- EXERCISE INSTRUCTIONS:
Could you say how many lines below contain the word "terminal"? Give the number with no other text.

- GIVEN RECORDS:
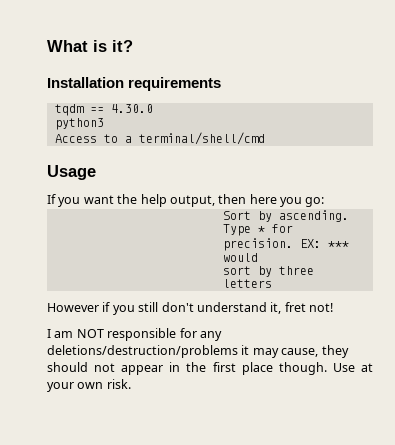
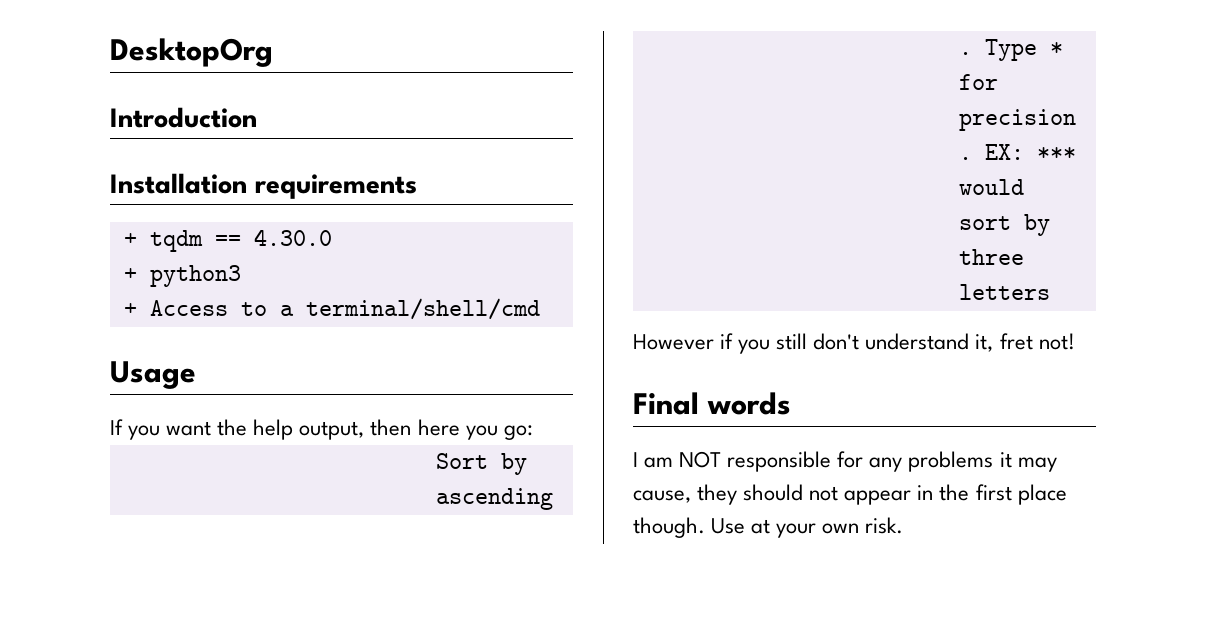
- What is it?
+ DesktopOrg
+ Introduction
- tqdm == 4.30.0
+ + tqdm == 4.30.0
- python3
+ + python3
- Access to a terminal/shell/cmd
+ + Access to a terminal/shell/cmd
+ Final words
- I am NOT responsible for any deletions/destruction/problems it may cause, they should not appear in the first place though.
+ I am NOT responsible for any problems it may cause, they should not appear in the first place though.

- TASK OUTPUT:
2